◆ **Task details**
From the entries below, gather every line containing the string "purple".

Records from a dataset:
►

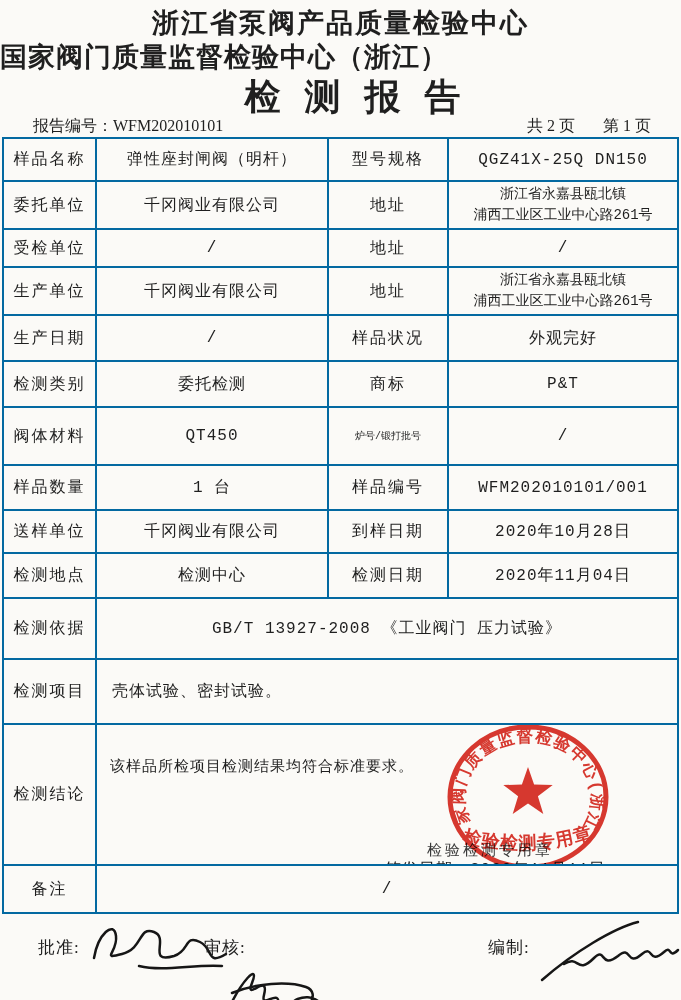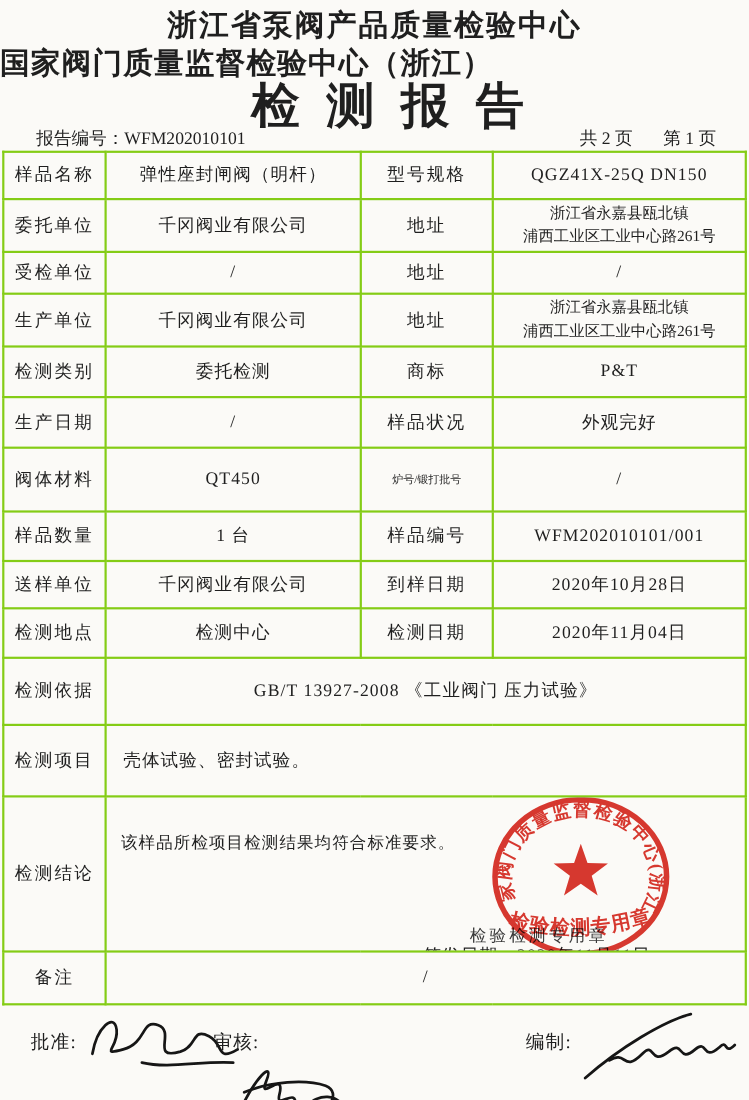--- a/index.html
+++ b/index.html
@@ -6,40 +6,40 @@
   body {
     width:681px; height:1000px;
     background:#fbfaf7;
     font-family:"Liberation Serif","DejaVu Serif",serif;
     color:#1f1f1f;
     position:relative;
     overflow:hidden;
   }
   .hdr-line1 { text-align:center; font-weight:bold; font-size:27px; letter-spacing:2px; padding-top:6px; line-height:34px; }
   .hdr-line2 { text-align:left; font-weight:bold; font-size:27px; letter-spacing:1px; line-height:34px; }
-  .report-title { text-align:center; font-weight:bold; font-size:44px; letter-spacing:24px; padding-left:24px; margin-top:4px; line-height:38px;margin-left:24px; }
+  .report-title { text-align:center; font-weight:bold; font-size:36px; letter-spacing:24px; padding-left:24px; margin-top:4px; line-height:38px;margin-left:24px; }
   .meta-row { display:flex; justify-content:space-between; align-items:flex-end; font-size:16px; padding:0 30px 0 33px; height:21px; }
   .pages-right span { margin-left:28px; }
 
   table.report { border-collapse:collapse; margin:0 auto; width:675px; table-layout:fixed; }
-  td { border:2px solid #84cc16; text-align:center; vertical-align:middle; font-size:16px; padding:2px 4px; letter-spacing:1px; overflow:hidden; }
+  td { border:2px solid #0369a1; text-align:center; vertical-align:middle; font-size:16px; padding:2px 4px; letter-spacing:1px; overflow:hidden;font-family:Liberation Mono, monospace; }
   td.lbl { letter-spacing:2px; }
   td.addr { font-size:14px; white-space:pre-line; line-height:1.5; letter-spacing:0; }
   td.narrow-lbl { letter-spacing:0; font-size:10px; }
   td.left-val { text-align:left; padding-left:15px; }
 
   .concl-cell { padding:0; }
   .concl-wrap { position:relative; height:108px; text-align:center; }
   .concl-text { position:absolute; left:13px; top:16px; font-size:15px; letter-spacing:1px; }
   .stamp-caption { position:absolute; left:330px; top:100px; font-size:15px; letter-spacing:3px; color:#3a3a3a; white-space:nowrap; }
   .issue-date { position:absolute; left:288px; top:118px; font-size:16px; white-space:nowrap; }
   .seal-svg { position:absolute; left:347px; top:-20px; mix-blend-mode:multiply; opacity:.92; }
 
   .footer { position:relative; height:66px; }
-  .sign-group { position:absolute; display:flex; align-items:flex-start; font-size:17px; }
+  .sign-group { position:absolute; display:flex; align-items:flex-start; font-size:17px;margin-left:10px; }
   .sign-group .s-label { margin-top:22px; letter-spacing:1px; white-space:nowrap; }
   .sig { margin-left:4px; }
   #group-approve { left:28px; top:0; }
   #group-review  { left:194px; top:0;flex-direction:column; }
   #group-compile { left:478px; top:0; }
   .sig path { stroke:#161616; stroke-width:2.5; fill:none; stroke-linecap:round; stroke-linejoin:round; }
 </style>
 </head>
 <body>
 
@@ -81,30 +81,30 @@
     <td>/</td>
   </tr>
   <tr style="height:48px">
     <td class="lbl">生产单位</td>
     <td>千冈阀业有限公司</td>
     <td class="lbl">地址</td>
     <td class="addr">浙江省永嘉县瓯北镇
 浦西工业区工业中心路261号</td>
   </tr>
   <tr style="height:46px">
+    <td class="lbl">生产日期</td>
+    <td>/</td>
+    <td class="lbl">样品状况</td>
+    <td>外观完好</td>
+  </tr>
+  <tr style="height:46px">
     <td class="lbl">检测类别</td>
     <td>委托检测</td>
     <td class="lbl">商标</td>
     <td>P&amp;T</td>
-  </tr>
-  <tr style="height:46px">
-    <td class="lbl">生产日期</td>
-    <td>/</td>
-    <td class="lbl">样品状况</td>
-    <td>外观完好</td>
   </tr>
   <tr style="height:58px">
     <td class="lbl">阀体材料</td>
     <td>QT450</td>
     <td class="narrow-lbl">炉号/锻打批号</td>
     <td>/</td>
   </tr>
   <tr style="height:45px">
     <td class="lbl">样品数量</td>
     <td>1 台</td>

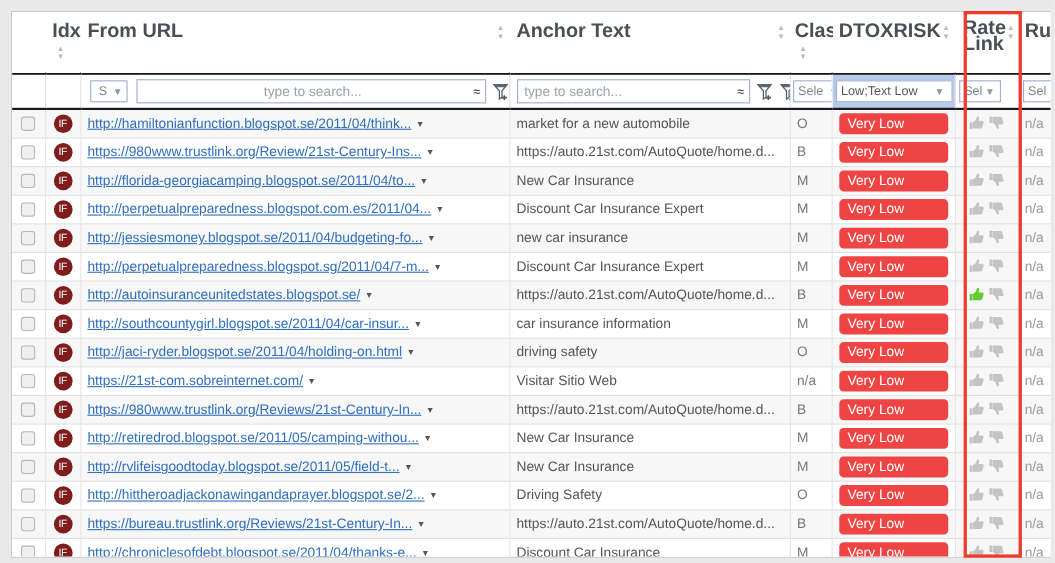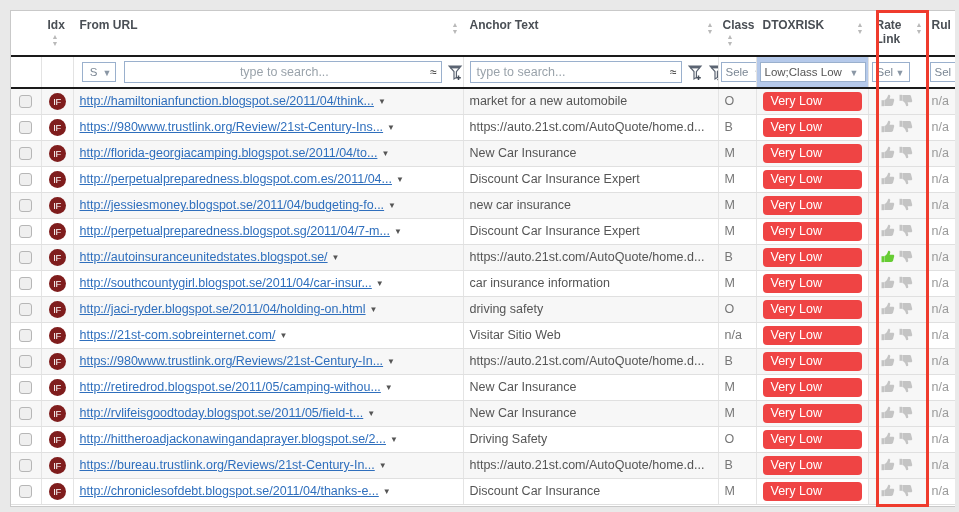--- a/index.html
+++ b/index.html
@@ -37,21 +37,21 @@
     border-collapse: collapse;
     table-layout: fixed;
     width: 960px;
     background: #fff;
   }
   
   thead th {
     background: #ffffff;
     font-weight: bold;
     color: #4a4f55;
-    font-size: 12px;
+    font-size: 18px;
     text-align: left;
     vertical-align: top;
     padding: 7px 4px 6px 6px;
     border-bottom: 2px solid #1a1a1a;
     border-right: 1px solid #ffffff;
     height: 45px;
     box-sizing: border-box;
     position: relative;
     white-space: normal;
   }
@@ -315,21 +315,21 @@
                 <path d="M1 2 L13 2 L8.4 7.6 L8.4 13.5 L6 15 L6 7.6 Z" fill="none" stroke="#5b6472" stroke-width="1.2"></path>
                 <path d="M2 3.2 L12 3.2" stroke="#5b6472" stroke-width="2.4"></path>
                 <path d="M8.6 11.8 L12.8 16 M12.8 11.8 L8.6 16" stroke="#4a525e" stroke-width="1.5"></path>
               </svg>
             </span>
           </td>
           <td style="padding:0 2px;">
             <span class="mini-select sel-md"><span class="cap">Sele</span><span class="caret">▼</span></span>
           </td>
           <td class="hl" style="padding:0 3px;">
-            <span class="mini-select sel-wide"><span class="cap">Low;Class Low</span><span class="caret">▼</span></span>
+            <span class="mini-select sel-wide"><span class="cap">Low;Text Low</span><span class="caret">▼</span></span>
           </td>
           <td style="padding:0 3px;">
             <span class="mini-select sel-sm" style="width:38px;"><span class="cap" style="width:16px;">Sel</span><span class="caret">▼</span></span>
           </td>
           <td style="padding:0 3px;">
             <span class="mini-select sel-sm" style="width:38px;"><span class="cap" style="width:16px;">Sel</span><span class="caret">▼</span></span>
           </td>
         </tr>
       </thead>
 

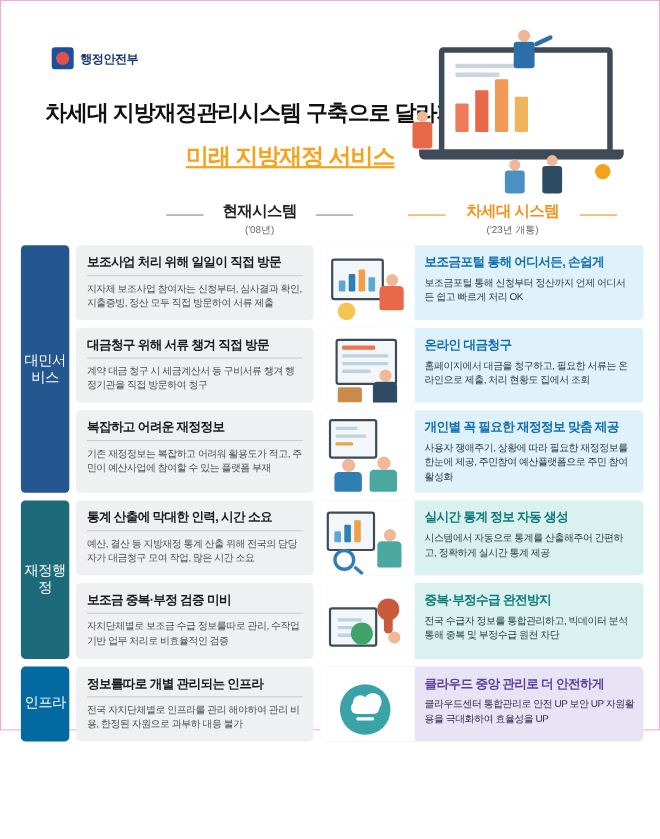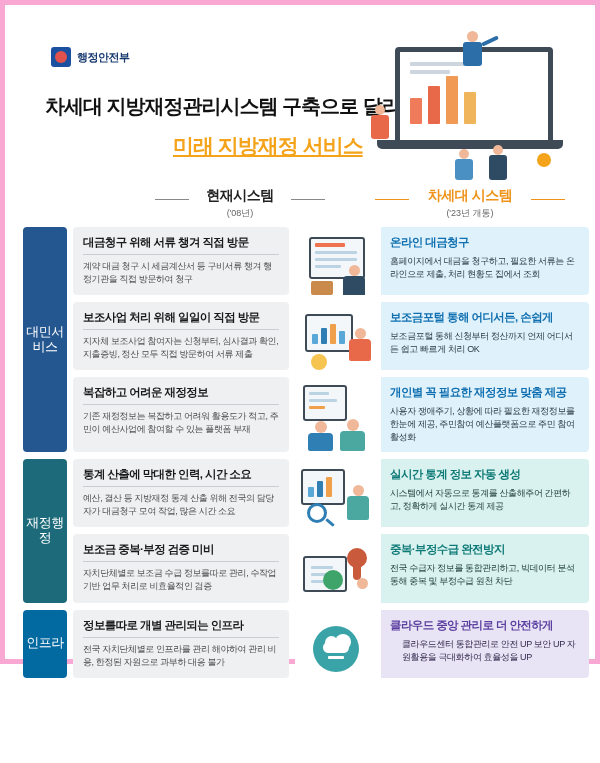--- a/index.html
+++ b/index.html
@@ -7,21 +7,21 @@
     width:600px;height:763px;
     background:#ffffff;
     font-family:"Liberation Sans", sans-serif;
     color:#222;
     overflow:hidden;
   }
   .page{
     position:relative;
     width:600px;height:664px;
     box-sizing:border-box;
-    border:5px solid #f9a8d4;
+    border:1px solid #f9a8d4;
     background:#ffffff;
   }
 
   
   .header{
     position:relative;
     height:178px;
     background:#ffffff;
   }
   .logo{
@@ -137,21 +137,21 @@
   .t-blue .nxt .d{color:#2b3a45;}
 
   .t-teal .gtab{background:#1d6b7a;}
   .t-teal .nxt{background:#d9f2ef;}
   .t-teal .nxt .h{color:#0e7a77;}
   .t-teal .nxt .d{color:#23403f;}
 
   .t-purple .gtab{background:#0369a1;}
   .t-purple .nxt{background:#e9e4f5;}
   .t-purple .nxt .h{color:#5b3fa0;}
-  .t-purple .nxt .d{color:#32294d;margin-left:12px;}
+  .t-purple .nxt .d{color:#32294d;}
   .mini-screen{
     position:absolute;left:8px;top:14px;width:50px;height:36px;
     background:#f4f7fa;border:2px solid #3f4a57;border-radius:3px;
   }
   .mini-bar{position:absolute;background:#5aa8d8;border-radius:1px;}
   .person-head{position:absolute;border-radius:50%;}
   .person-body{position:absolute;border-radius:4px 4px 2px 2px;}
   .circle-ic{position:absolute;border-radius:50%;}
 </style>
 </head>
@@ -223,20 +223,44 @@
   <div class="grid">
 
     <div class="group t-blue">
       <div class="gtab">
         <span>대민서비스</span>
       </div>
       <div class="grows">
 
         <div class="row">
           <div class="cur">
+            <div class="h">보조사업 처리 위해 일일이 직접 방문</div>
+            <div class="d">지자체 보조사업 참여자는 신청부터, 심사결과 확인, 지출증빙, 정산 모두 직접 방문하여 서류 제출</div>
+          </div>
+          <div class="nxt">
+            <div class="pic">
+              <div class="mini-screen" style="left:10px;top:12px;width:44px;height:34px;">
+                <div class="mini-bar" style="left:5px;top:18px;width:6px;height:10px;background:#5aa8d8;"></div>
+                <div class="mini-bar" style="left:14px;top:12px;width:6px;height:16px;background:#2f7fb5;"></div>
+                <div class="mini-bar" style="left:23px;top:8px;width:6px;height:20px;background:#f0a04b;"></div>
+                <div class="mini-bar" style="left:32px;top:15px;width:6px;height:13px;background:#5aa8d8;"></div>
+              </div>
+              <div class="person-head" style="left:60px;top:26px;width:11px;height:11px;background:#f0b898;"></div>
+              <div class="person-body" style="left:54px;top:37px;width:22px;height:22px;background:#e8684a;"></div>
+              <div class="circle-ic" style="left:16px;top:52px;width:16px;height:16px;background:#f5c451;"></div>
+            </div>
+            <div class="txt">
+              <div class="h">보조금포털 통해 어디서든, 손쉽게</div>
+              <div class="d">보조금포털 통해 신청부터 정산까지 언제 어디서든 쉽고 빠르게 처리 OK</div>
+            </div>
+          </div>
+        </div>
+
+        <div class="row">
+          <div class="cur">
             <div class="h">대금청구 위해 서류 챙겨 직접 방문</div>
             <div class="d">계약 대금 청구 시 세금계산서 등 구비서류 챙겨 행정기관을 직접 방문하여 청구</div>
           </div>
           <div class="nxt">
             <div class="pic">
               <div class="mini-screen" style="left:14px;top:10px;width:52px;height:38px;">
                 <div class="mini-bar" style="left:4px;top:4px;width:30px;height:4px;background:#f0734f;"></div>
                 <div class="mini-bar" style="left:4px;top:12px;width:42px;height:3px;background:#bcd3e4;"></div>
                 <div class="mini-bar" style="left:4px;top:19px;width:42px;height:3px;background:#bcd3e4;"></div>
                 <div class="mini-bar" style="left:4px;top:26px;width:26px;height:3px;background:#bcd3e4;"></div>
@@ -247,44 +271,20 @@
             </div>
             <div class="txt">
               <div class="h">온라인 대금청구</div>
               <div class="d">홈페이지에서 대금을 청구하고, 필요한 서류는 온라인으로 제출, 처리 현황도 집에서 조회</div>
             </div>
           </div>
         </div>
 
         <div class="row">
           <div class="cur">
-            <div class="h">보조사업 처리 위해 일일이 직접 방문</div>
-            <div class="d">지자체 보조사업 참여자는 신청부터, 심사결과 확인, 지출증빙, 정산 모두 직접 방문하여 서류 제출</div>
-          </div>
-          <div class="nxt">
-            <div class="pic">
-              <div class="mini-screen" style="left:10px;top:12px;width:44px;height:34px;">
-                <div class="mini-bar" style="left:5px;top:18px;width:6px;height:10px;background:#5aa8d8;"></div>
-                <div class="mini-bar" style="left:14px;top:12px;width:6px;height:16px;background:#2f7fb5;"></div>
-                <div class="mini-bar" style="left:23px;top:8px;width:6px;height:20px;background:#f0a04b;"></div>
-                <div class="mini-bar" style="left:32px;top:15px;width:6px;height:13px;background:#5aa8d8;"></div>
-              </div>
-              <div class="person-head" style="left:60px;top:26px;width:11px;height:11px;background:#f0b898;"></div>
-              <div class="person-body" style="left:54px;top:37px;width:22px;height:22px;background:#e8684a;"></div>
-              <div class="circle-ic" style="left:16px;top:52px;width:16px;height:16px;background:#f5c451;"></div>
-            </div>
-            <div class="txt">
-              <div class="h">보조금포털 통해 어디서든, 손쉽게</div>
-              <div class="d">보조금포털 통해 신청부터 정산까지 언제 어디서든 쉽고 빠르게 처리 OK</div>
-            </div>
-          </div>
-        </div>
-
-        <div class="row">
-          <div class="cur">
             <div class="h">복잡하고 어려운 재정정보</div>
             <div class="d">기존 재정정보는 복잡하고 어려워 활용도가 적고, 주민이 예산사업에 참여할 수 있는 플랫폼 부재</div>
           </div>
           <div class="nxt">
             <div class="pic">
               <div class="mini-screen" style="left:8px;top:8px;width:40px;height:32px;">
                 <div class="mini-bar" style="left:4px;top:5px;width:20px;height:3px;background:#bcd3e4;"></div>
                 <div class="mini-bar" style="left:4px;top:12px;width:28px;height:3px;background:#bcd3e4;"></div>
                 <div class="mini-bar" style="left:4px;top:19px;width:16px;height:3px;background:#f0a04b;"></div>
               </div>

◄

◆ **Written answer**
   .t-purple .gtab{background:#0369a1;}
   .t-purple .nxt{background:#e9e4f5;}
   .t-purple .nxt .h{color:#5b3fa0;}
-  .t-purple .nxt .d{color:#32294d;margin-left:12px;}
+  .t-purple .nxt .d{color:#32294d;}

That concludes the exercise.